Difference listings:
● ● ● ● ●
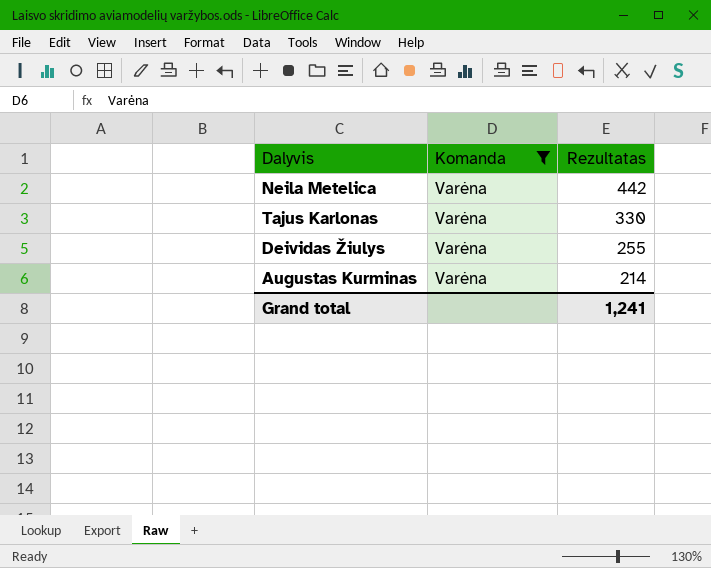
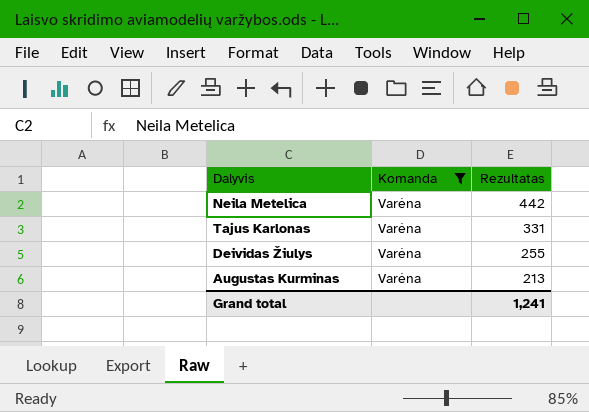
Tajus Karlonas | Rezultatas: 330 -> 331
Augustas Kurminas | Rezultatas: 214 -> 213

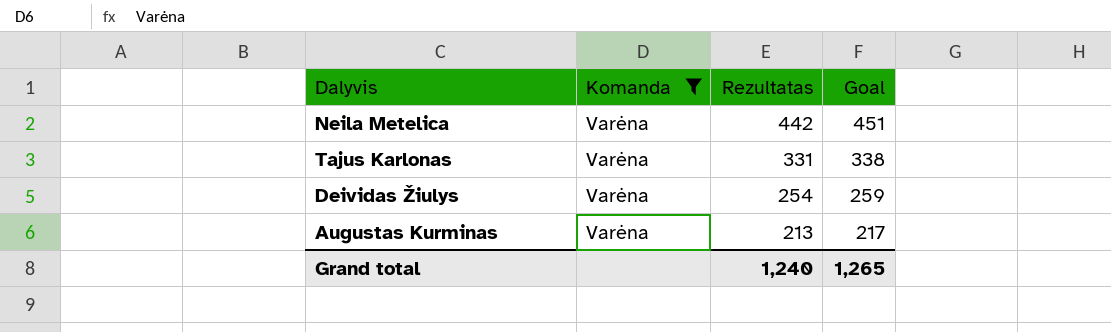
column Goal | formula: none -> [Rezultatas] * 1.02
Deividas Žiulys | Rezultatas: 255 -> 254
Grand total | Rezultatas: 1,241 -> 1,240

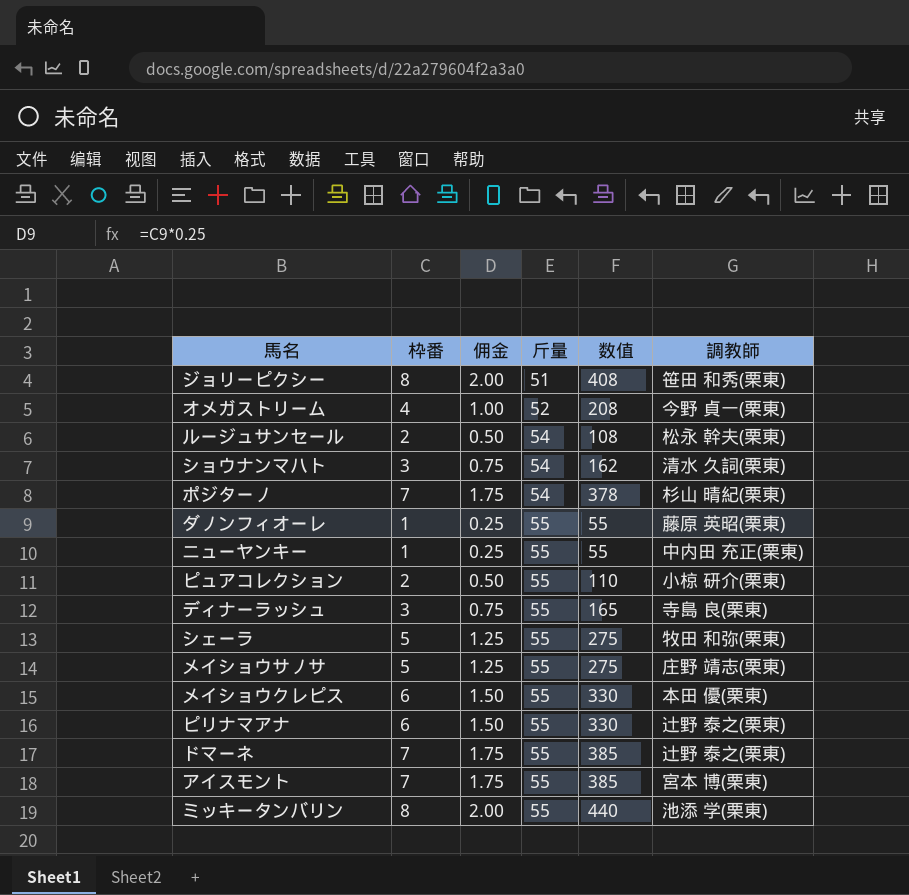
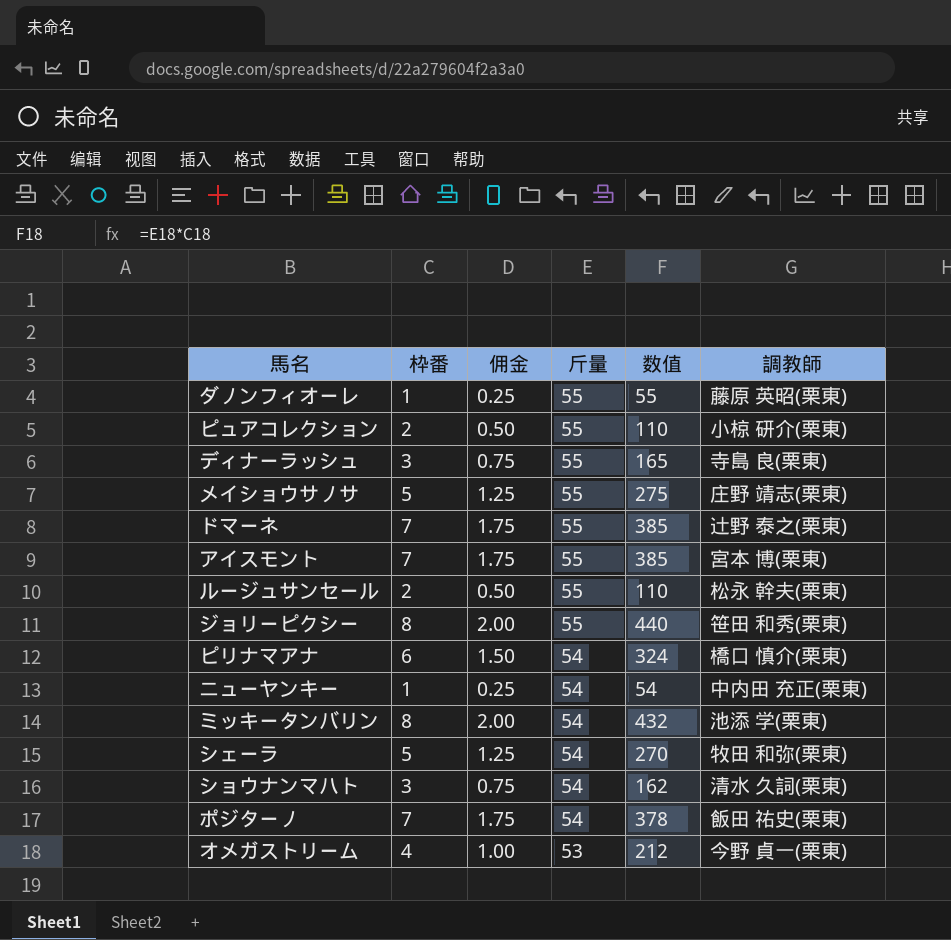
row order: 斤量 ascending -> 斤量 descending
row メイショウクレピス: 6 | 1.50 | 55 | 330 | 本田 優(栗東) -> none
ルージュサンセール | 斤量: 54 -> 55
ルージュサンセール | 数值: 108 -> 110
ジョリーピクシー | 斤量: 51 -> 55
ジョリーピクシー | 数值: 408 -> 440
ピリナマアナ | 斤量: 55 -> 54
ピリナマアナ | 数值: 330 -> 324
ピリナマアナ | 調教師: 辻野 泰之(栗東) -> 橋口 慎介(栗東)
ニューヤンキー | 斤量: 55 -> 54
ニューヤンキー | 数值: 55 -> 54
ミッキータンバリン | 斤量: 55 -> 54
ミッキータンバリン | 数值: 440 -> 432
シェーラ | 斤量: 55 -> 54
シェーラ | 数值: 275 -> 270
ポジターノ | 調教師: 杉山 晴紀(栗東) -> 飯田 祐史(栗東)
オメガストリーム | 斤量: 52 -> 53
オメガストリーム | 数值: 208 -> 212

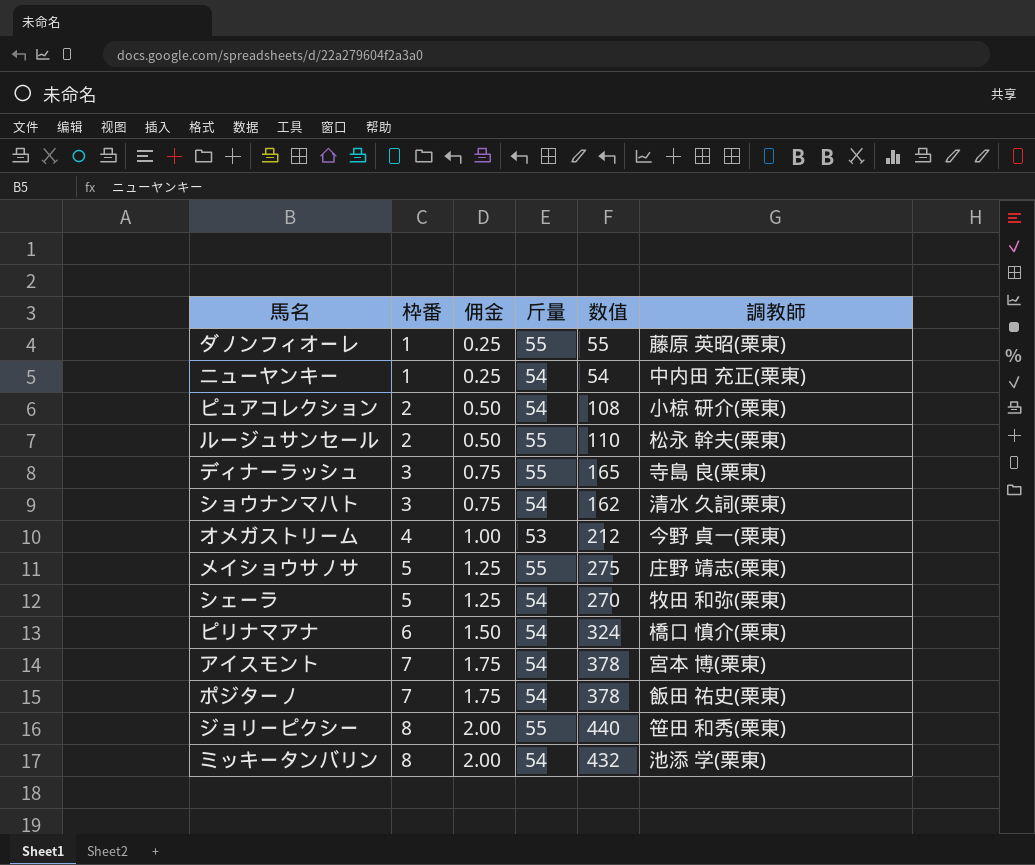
row order: 斤量 descending -> 枠番 ascending
row ドマーネ: 7 | 1.75 | 55 | 385 | 辻野 泰之(栗東) -> none
ピュアコレクション | 斤量: 55 -> 54
ピュアコレクション | 数值: 110 -> 108
アイスモント | 斤量: 55 -> 54
アイスモント | 数值: 385 -> 378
● ● ● ● ●
TASK GOAL - Give every line above again exactly, omitting whatever pictures appear.

EXERCISE ANSWER -
Tajus Karlonas | Rezultatas: 330 -> 331
Augustas Kurminas | Rezultatas: 214 -> 213

column Goal | formula: none -> [Rezultatas] * 1.02
Deividas Žiulys | Rezultatas: 255 -> 254
Grand total | Rezultatas: 1,241 -> 1,240

row order: 斤量 ascending -> 斤量 descending
row メイショウクレピス: 6 | 1.50 | 55 | 330 | 本田 優(栗東) -> none
ルージュサンセール | 斤量: 54 -> 55
ルージュサンセール | 数值: 108 -> 110
ジョリーピクシー | 斤量: 51 -> 55
ジョリーピクシー | 数值: 408 -> 440
ピリナマアナ | 斤量: 55 -> 54
ピリナマアナ | 数值: 330 -> 324
ピリナマアナ | 調教師: 辻野 泰之(栗東) -> 橋口 慎介(栗東)
ニューヤンキー | 斤量: 55 -> 54
ニューヤンキー | 数值: 55 -> 54
ミッキータンバリン | 斤量: 55 -> 54
ミッキータンバリン | 数值: 440 -> 432
シェーラ | 斤量: 55 -> 54
シェーラ | 数值: 275 -> 270
ポジターノ | 調教師: 杉山 晴紀(栗東) -> 飯田 祐史(栗東)
オメガストリーム | 斤量: 52 -> 53
オメガストリーム | 数值: 208 -> 212

row order: 斤量 descending -> 枠番 ascending
row ドマーネ: 7 | 1.75 | 55 | 385 | 辻野 泰之(栗東) -> none
ピュアコレクション | 斤量: 55 -> 54
ピュアコレクション | 数值: 110 -> 108
アイスモント | 斤量: 55 -> 54
アイスモント | 数值: 385 -> 378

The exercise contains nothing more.